O professor universitário, Urs Breitenmoser, da Universidade de Berna ( Suiça ) e co-presidente do grupo de especialistas de felinos da União Mundial para a Conservação da Natureza disse que “ é urgente a re-introdução controlada de linces noutras zonas para reduzir os riscos de desaparecimento total. Esta medida solucionaria o isolamento genético de que padece o lince há já uns anos. Há que parar o seu declínio genético.”
Espanha tem neste momento três centros que desenvolvem planos de criação em cativeiro do lince ibérico: Acebuche, na Reserva Natural de Doñana, o Zoobotânico de Jerez de La Frontera e Olivilla. Neste último, ainda recentemente morreu electrocotado um lince ibérico. O animal foi vítima de uma descarga eléctrica originada por um cabo eléctrico que alimenta uma das câmaras de vigilância do centro.
Em Portugal, nos 156 hectares da Herdade das Santinhas, em Silves, o nosso ministro do Ambiente, diz que está a ser construído um Centro de Recuperação do Lince Ibérico.
Esta decisão foi tomada, como todos sabemos, como contrapartida pela construção da Barragem de Odelouca. Para além desta obra que mais tem feito o nosso ministro em defesa do Lince Ibérico? Na Reserva Natural da Malcata há espaço e condições naturais para o lince viver. Fala-se agora do Centro de Re-introdução do lince ( talvez na Malcata). E até lá que andam os nossos biólogos a estudar? Porque não criar grupos de cientistas, professores e alunos e planear umprojecto ou projectos que ajudassem esta espécie a sair da lista vermelha dos mamíferos em perigo de extinção.
FÉLIX, O LINCE PERDIDO
É um filme de animação computadorizada e produzida por Kandor Graphics e Perro Verde.

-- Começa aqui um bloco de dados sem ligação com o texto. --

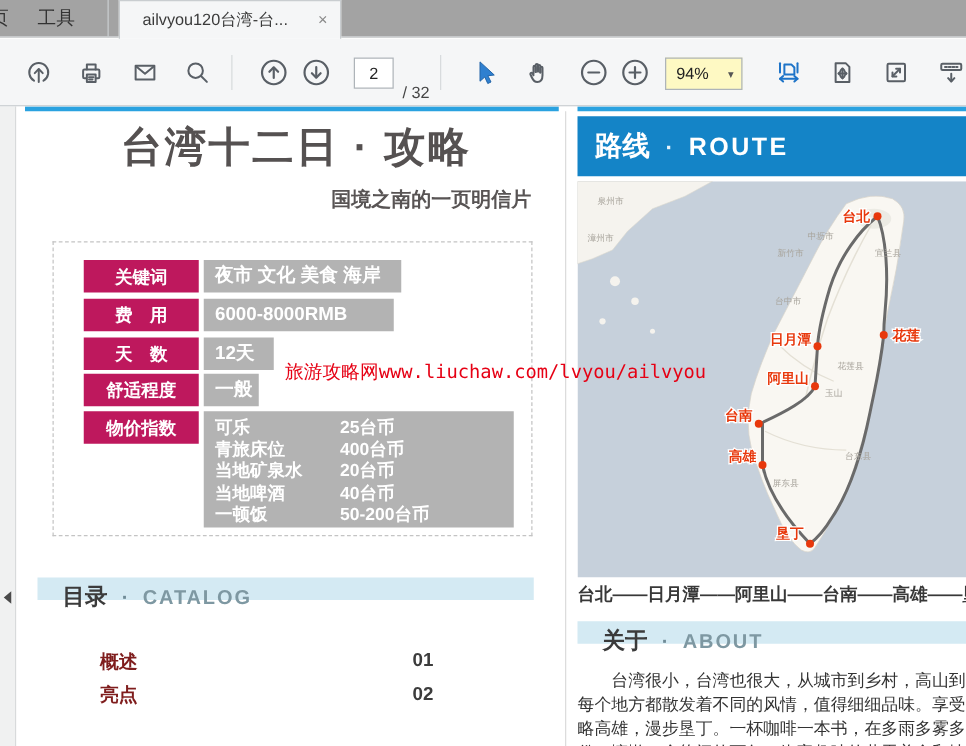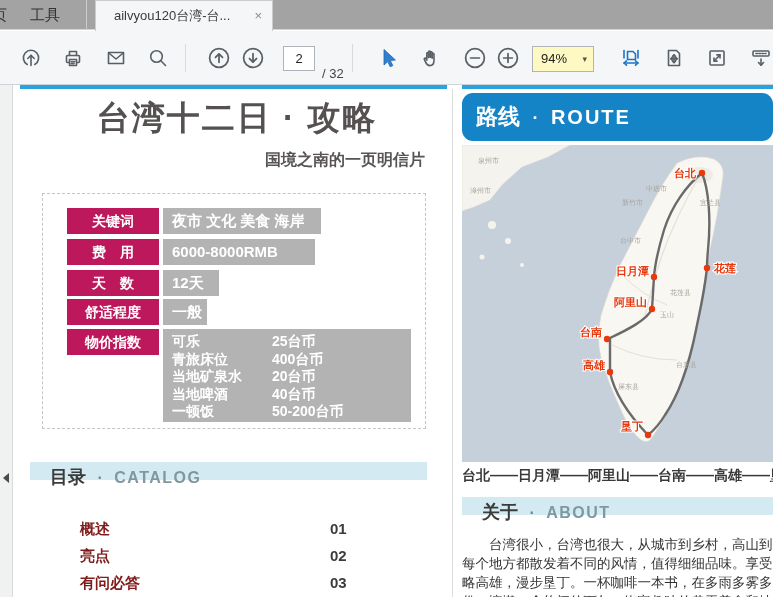"路线 · ROUTE" .route-banner { border-radius: 11px -> none }
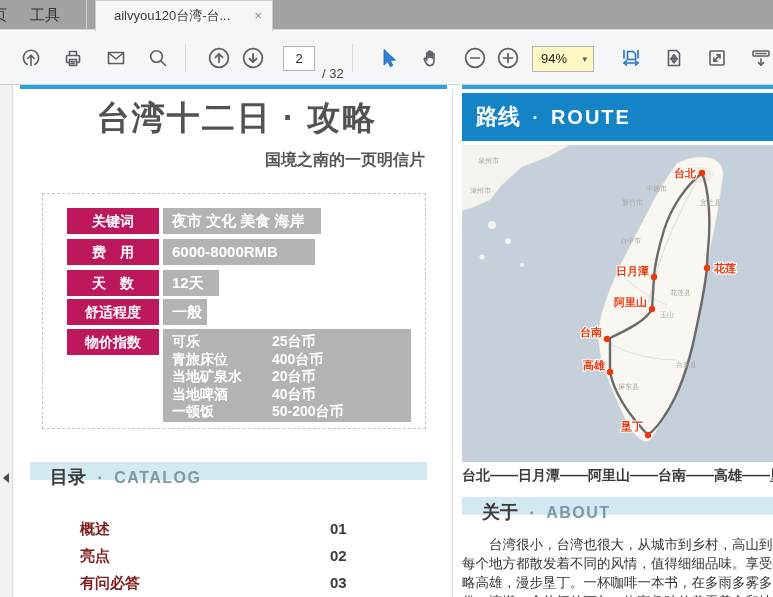"旅游攻略网www.liuchaw.com/lvyou/ailvyou" div.watermark { html: none -> <div>旅游攻略网www.liuchaw.com/lvyou/ailvyou</div> }
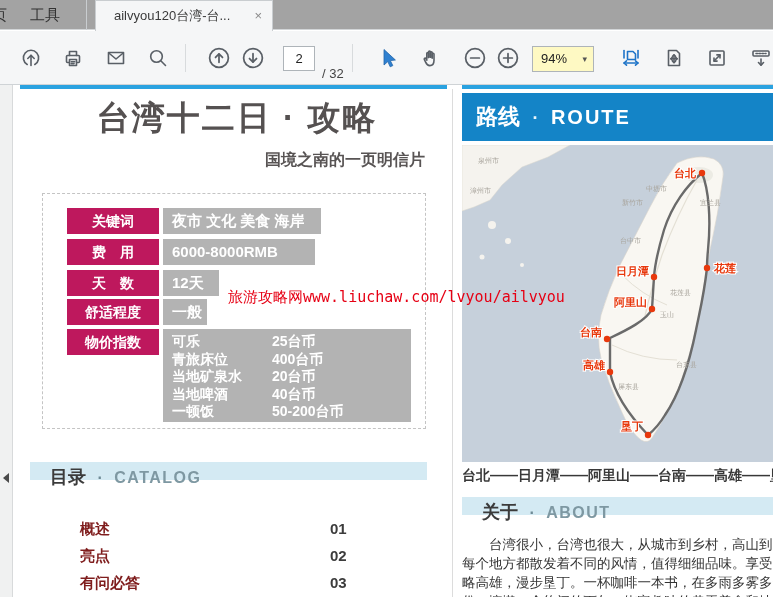"有问必答" div.catalog-row { html: <div> <span>有问必答</span> <span>03</span> </div> -> none }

O Lince Perdido é uma produção espanhola apadrinhada por António Banderas. Foi escrito e dirigido por Raúl Garcia e Manuel Sicilia.
O filme conta as aventuras de um grupo de animais que tentam escapar das redes de um caçador sem escrúpulos. Félix, o protagonista, é um lince que acredita que a sua má sorte é a causa da sua espécie se encontrar em perigo de extinção. Depois de ter passado por vários centros de acolhimento de animais, a sua chegada a Acebuche (Parque Doñana) , encontra surpresas ainda maiores. Há estranhos desaparecimentos de animais na região. Fala-se de um caçador que ninguém sabe onde anda. Há um excêntrico milionário que tem um plano secreto. Félix e os seus amigos terão de unir-se para sobreviver e acabar com o mistério.